— Task statement —
Go through the data and copy each line where the string "SEGMENTATION" appears.
(Exercise materials begins)
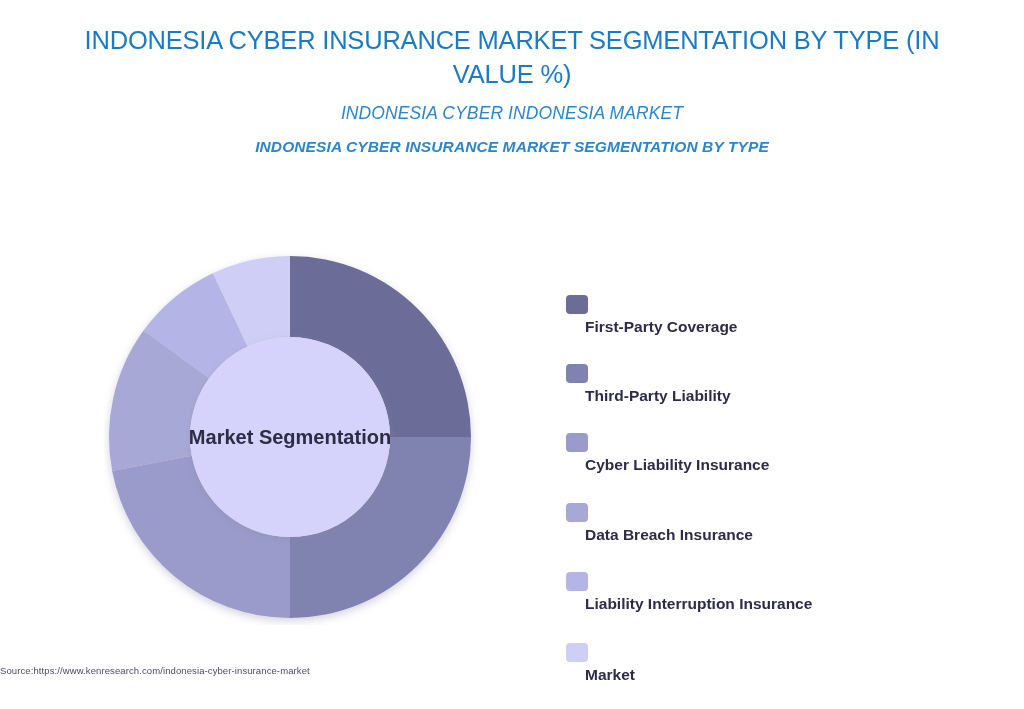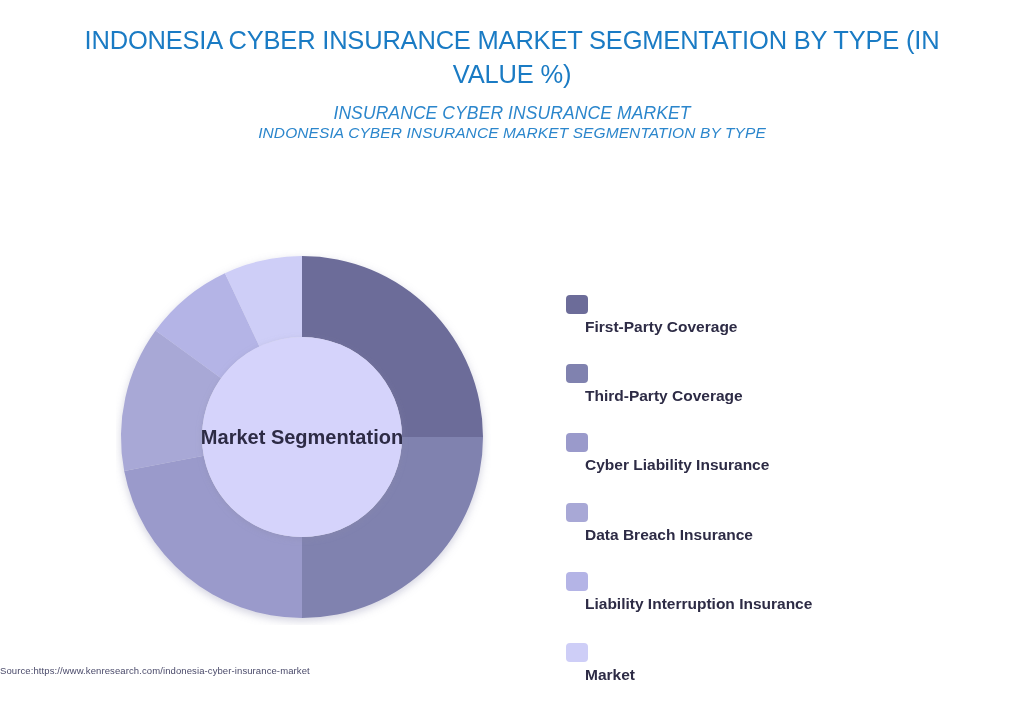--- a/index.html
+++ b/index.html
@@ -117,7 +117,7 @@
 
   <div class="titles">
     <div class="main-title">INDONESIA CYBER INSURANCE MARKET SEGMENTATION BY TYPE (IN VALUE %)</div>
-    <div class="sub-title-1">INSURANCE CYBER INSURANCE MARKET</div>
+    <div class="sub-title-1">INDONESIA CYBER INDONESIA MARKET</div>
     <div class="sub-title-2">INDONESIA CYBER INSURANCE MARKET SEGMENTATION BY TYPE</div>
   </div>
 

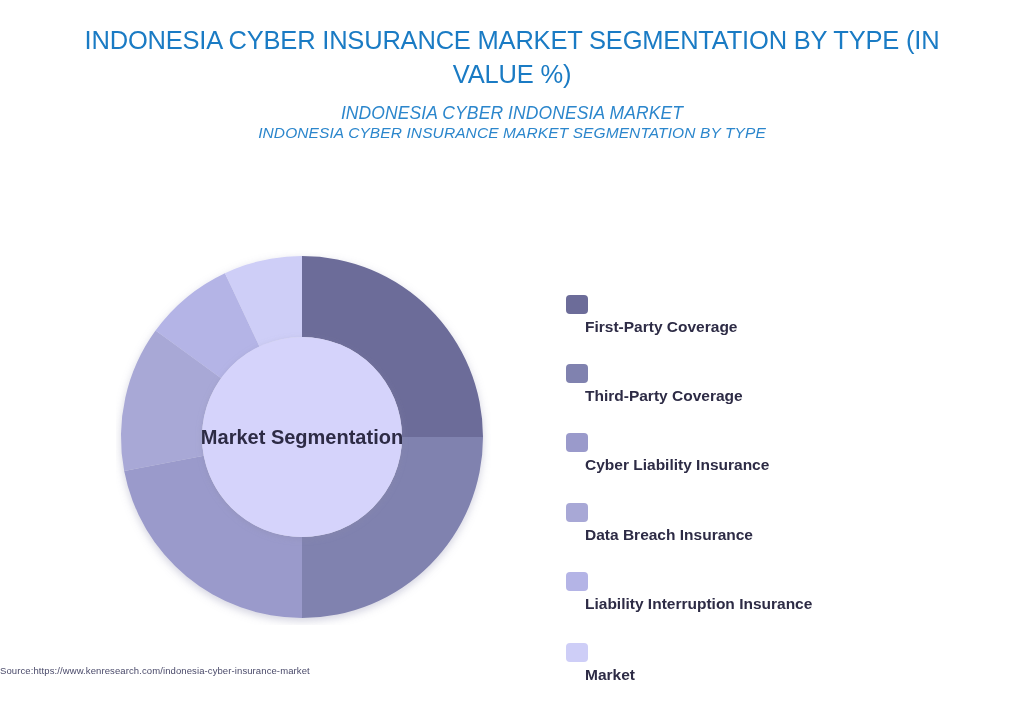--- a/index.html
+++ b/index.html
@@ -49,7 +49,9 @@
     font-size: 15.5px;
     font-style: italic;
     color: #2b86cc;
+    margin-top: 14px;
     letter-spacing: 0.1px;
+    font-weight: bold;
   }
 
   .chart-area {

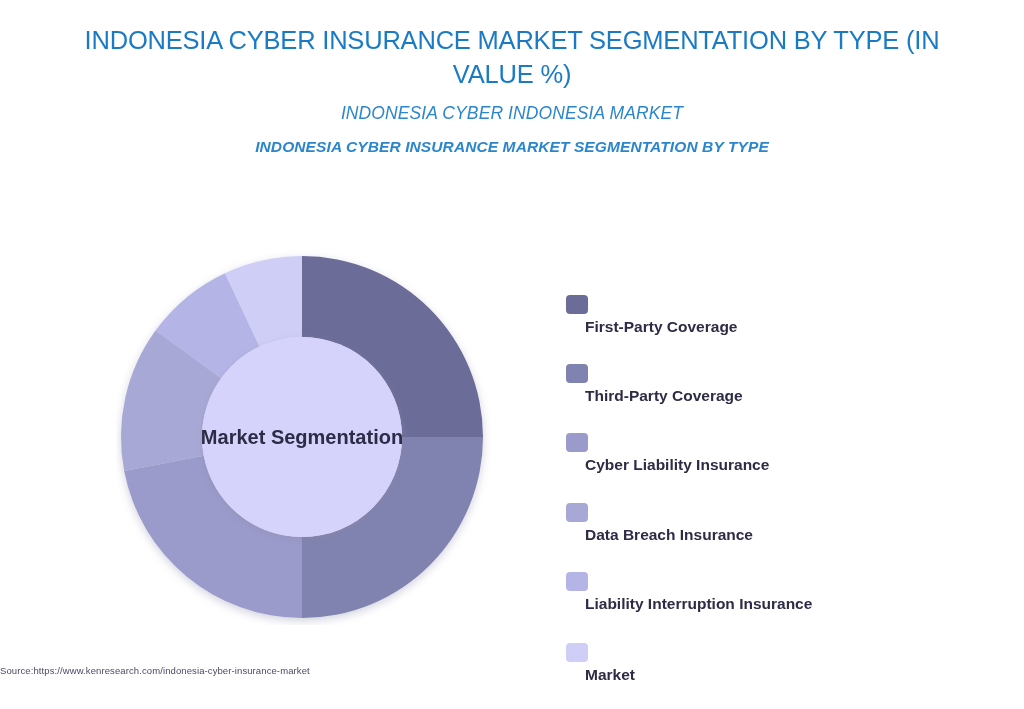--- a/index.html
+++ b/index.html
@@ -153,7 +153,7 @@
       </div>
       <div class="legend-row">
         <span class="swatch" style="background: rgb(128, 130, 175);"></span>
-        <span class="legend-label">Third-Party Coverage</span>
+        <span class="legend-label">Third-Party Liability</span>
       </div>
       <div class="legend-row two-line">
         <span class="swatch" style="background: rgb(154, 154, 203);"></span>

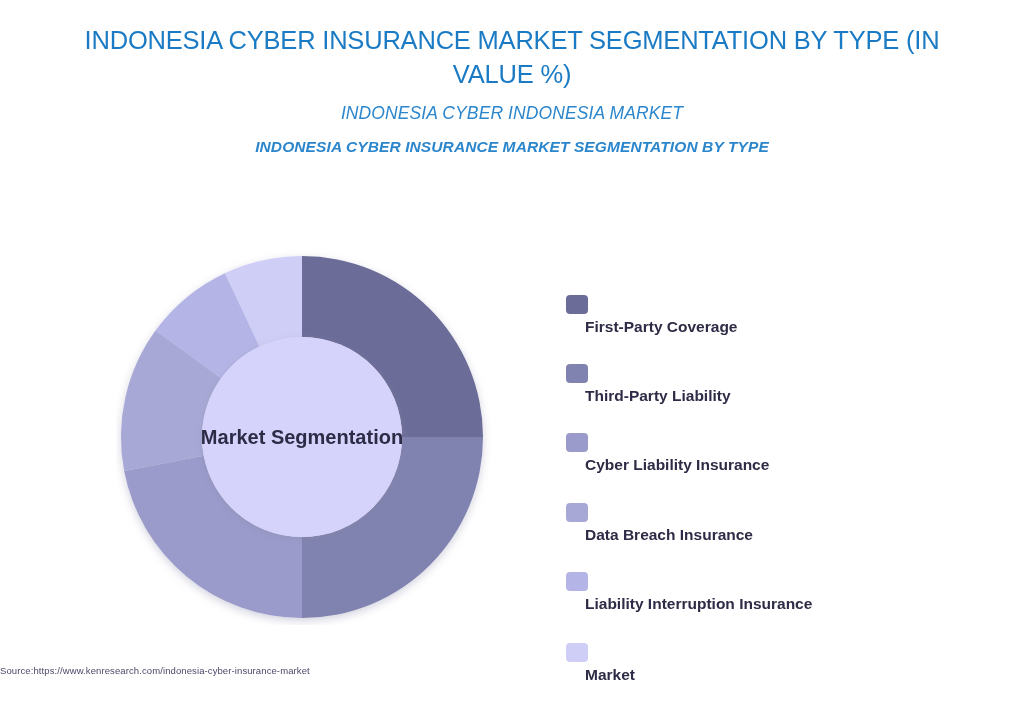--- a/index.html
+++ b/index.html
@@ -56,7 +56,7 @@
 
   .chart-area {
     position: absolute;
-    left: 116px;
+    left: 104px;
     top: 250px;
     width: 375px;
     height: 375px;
(Exercise materials ends)
(Exercise materials begins)
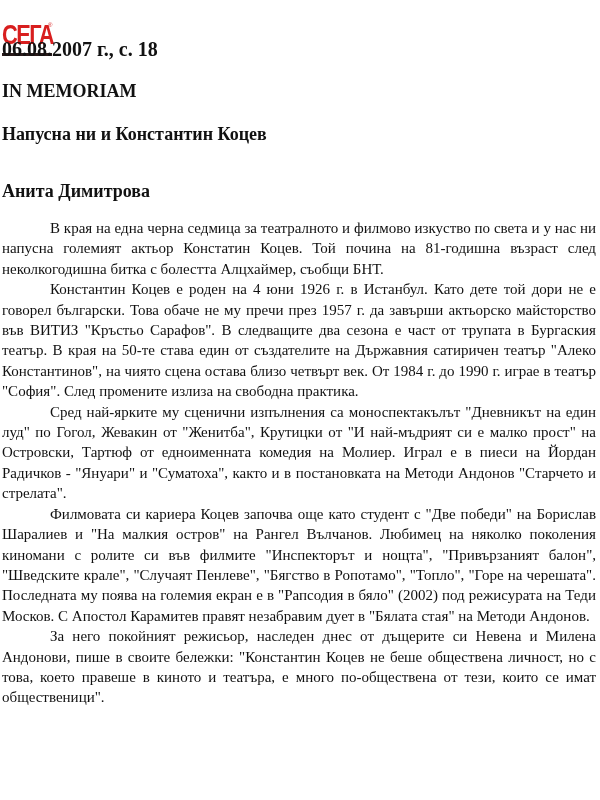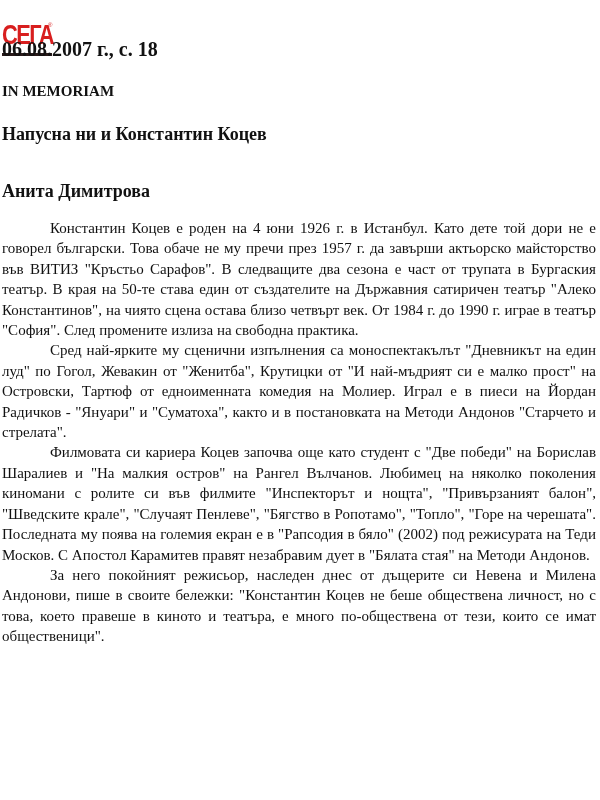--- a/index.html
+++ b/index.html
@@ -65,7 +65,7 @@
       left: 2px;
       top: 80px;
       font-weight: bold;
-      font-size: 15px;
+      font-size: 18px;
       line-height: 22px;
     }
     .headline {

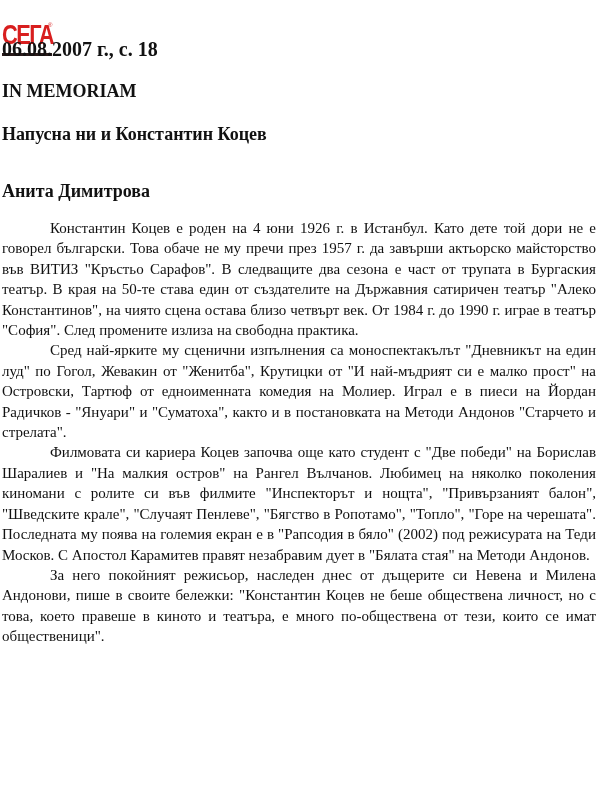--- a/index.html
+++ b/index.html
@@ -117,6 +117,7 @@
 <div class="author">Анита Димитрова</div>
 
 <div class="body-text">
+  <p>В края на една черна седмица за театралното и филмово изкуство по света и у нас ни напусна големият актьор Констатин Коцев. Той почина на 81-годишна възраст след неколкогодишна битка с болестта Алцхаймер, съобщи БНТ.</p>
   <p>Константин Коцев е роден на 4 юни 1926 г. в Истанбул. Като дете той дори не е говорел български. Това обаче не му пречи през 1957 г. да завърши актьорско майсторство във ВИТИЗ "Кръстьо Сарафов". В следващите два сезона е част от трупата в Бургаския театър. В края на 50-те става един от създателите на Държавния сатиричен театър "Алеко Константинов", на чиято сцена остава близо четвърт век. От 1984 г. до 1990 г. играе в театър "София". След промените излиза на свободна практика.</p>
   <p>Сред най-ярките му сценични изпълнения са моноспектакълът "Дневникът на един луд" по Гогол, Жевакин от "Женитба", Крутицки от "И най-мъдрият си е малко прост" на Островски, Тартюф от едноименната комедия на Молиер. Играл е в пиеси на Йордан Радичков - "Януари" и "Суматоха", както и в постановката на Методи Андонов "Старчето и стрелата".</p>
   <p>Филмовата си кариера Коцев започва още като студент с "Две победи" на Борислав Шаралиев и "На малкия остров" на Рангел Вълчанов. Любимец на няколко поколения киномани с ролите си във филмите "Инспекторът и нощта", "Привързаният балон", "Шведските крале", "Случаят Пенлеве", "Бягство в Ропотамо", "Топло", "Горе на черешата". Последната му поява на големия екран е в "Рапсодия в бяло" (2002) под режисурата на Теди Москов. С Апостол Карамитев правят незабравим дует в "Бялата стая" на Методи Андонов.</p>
(Exercise materials ends)
— Solution —
     <div class="main-title">INDONESIA CYBER INSURANCE MARKET SEGMENTATION BY TYPE (IN VALUE %)</div>
     <div class="sub-title-2">INDONESIA CYBER INSURANCE MARKET SEGMENTATION BY TYPE</div>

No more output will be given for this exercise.